Required work: Using the entries that follow, collect the lines where the word "application" appears.

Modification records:

---+---

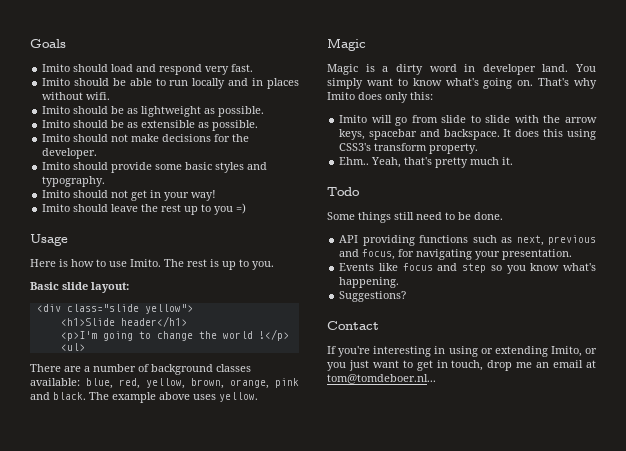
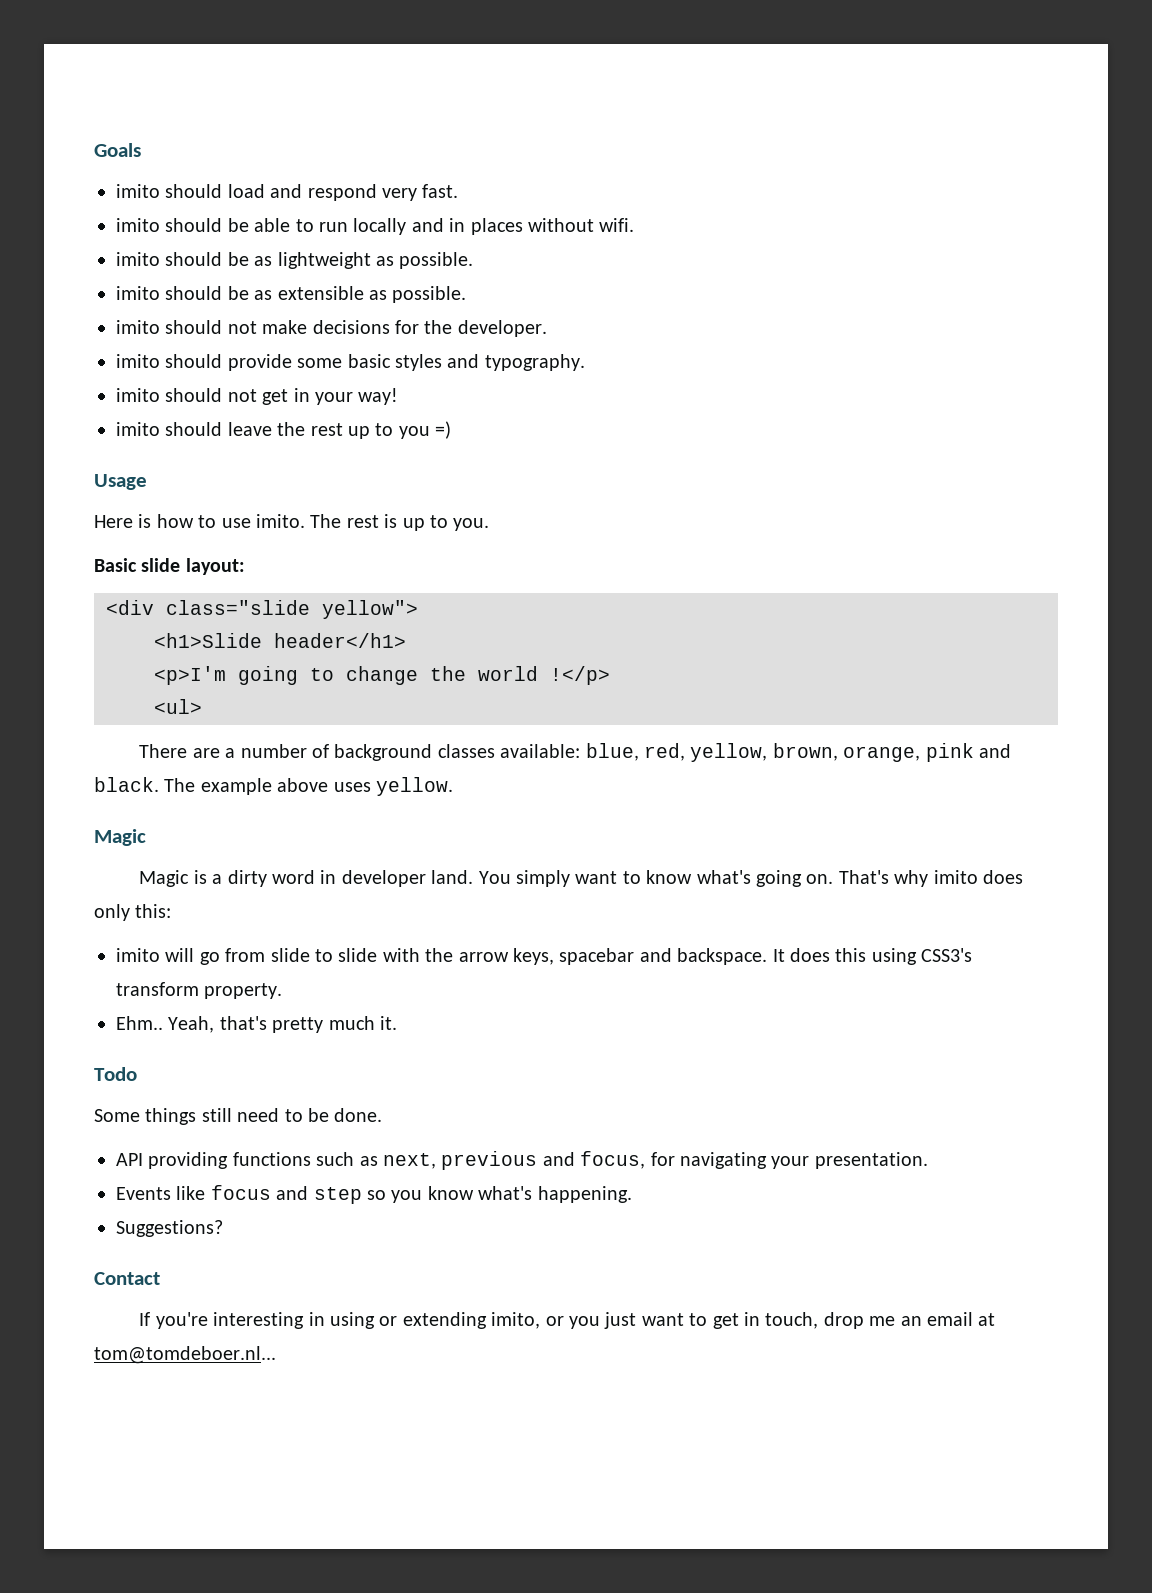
- Imito should load and respond very fast.
+ imito should load and respond very fast.
- Imito should be able to run locally and in places without wifi.
+ imito should be able to run locally and in places without wifi.
- Imito should be as lightweight as possible.
+ imito should be as lightweight as possible.
- Imito should be as extensible as possible.
+ imito should be as extensible as possible.
- Imito should not make decisions for the developer.
+ imito should not make decisions for the developer.
- Imito should provide some basic styles and typography.
+ imito should provide some basic styles and typography.
- Imito should not get in your way!
+ imito should not get in your way!
- Imito should leave the rest up to you =)
+ imito should leave the rest up to you =)
- Here is how to use Imito.
+ Here is how to use imito.
- That's why Imito does only this:
+ That's why imito does only this:
- Imito will go from slide to slide with the arrow keys, spacebar and backspace.
+ imito will go from slide to slide with the arrow keys, spacebar and backspace.
- If you're interesting in using or extending Imito, or you just want to get in touch, drop me an email at tom@tomdeboer.nl...
+ If you're interesting in using or extending imito, or you just want to get in touch, drop me an email at tom@tomdeboer.nl...

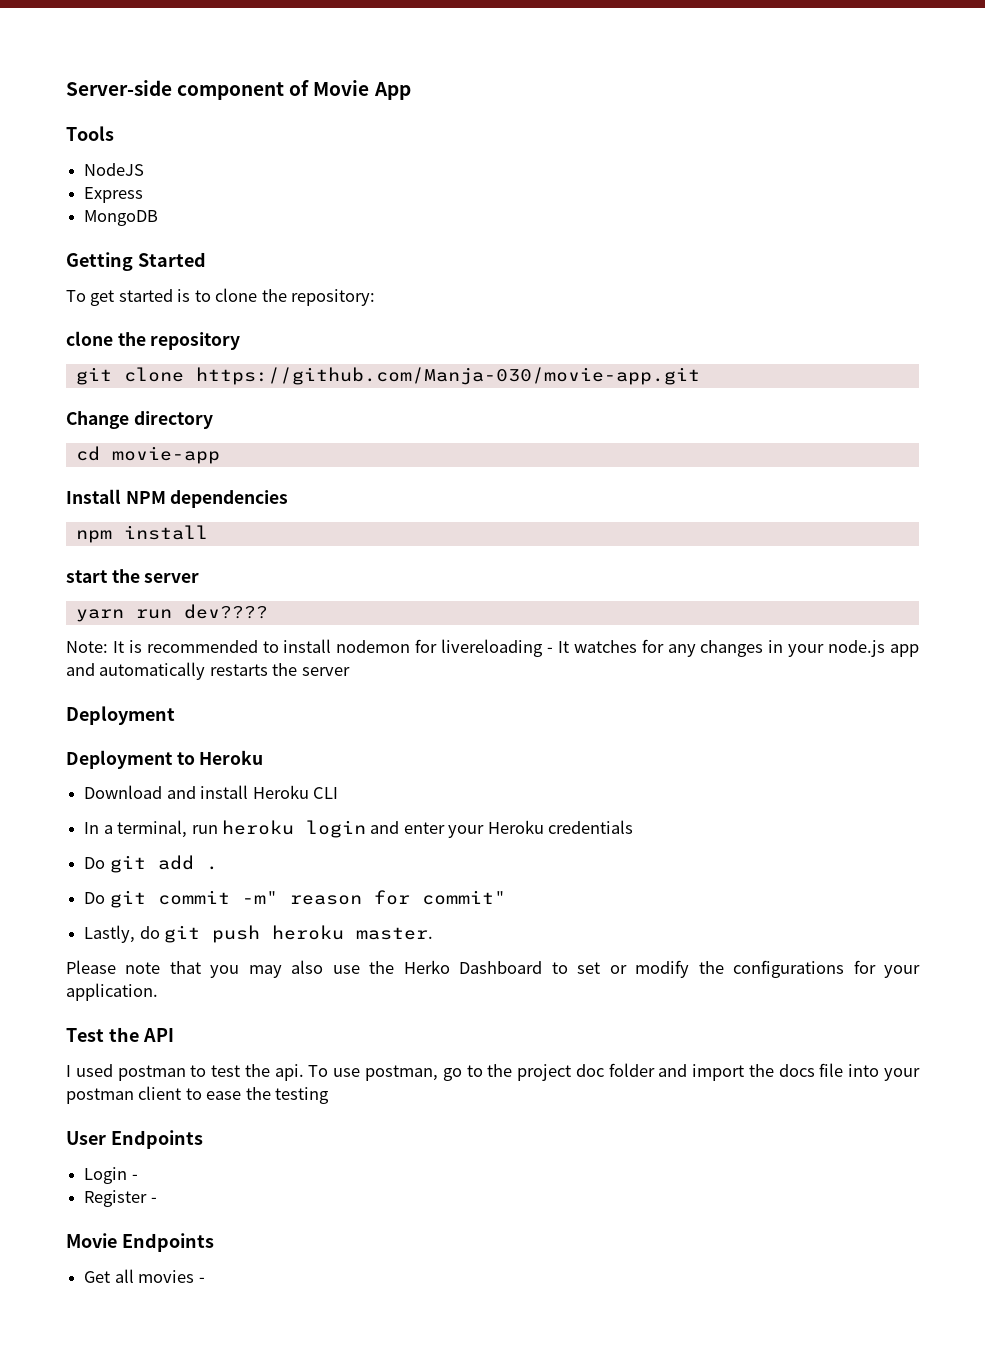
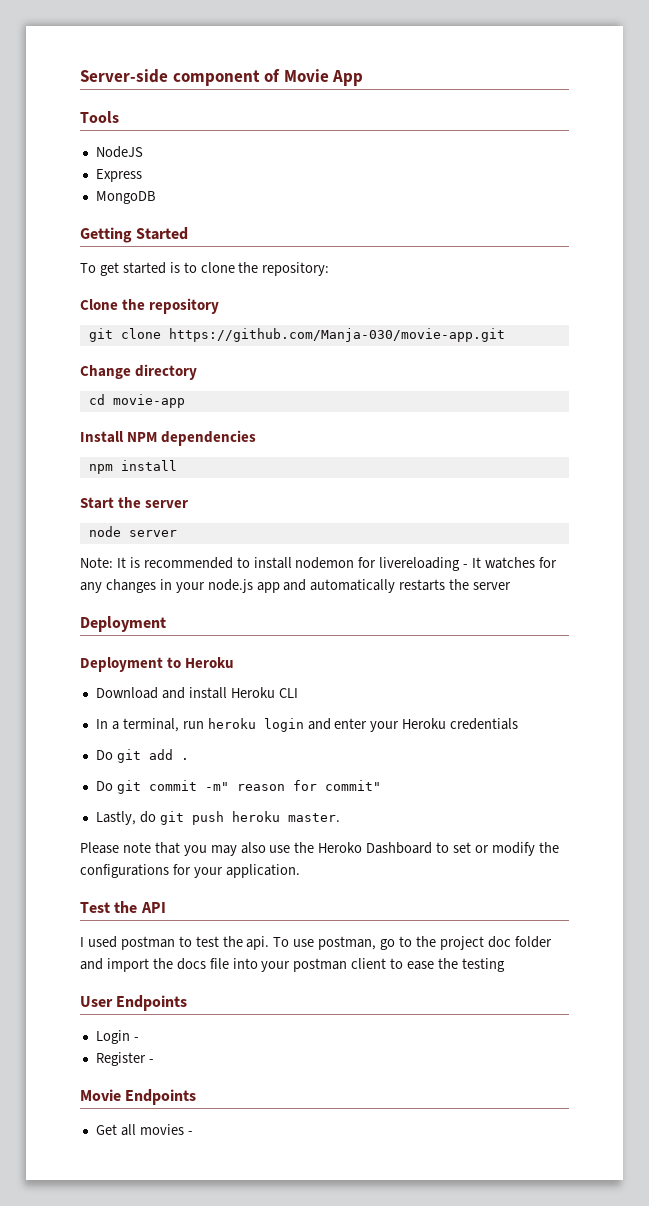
- clone the repository
+ Clone the repository
- start the server
- yarn run dev????
+ Start the server
+ node server
- Please note that you may also use the Herko Dashboard to set or modify the configurations for your application.
+ Please note that you may also use the Heroko Dashboard to set or modify the configurations for your application.

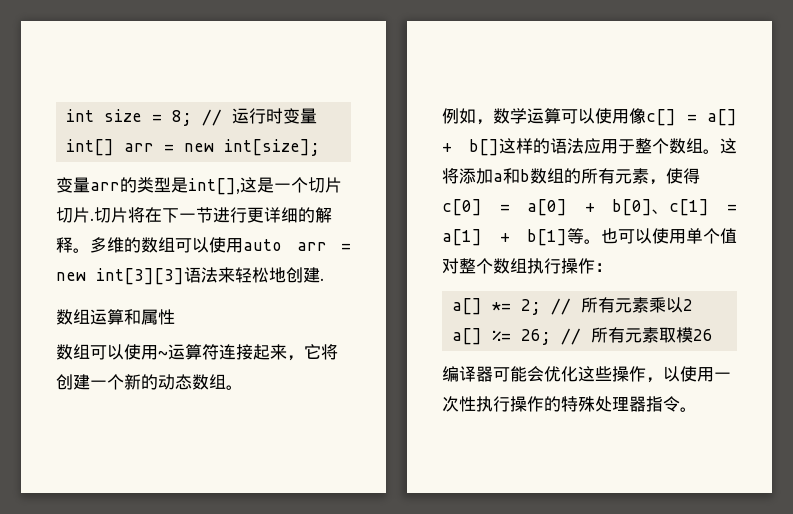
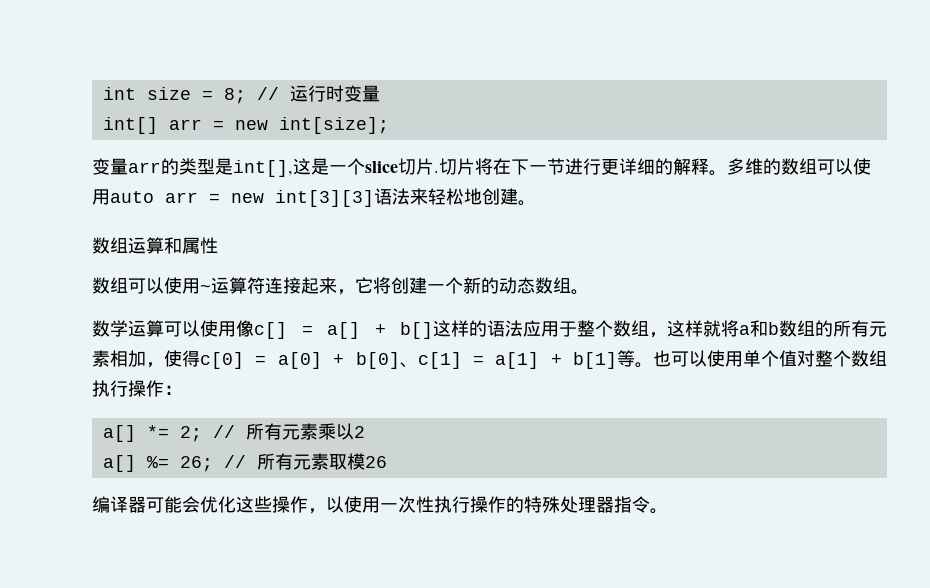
- 变量arr的类型是int[],这是一个切片切片.
+ 变量arr的类型是int[],这是一个slice切片.
- 多维的数组可以使用auto arr = new int[3][3]语法来轻松地创建.
+ 多维的数组可以使用auto arr = new int[3][3]语法来轻松地创建。
- 例如，数学运算可以使用像c[] = a[] + b[]这样的语法应用于整个数组。这将添加a和b数组的所有元素，使得c[0] = a[0] + b[0]、c[1] = a[1] + b[1]等。
+ 数学运算可以使用像c[] = a[] + b[]这样的语法应用于整个数组，这样就将a和b数组的所有元素相加，使得c[0] = a[0] + b[0]、c[1] = a[1] + b[1]等。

---+---

Exercise solution:
- Please note that you may also use the Herko Dashboard to set or modify the configurations for your application.
+ Please note that you may also use the Heroko Dashboard to set or modify the configurations for your application.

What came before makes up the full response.